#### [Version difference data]
——

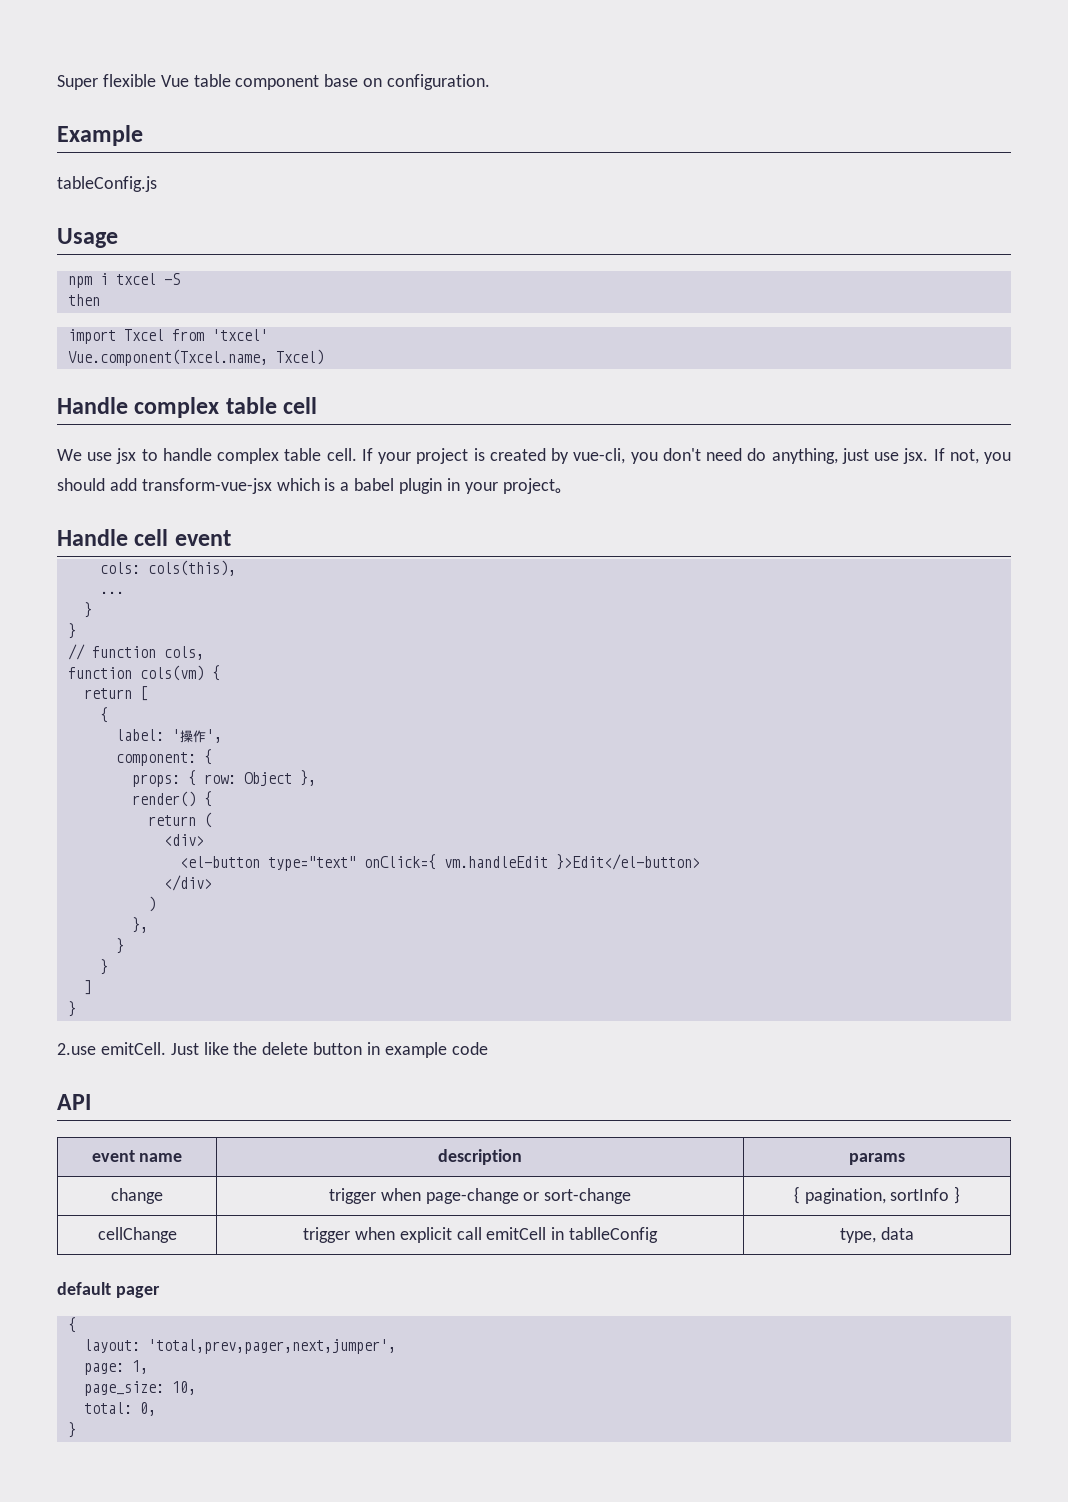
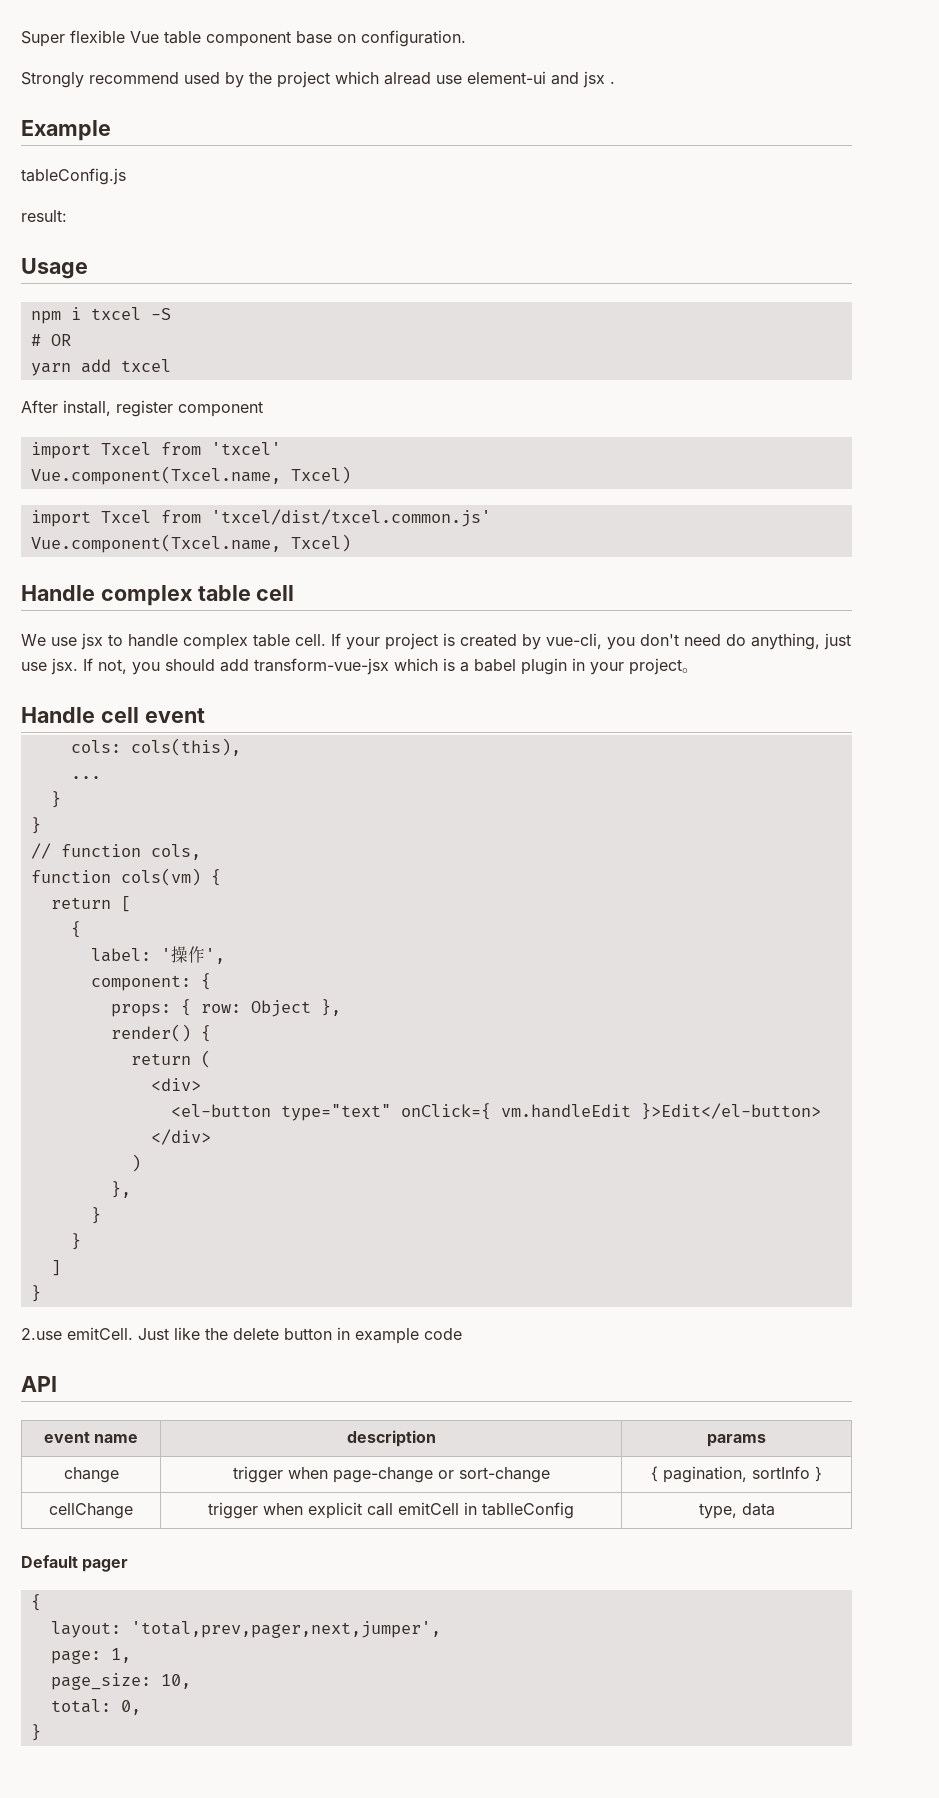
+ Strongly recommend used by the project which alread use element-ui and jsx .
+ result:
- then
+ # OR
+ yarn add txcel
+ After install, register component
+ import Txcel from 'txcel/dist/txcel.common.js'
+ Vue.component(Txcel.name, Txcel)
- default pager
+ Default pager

——

#### [Exercise]
What's needed is every record restated exactly, pictures excluded.

#### [Solution]
+ Strongly recommend used by the project which alread use element-ui and jsx .
+ result:
- then
+ # OR
+ yarn add txcel
+ After install, register component
+ import Txcel from 'txcel/dist/txcel.common.js'
+ Vue.component(Txcel.name, Txcel)
- default pager
+ Default pager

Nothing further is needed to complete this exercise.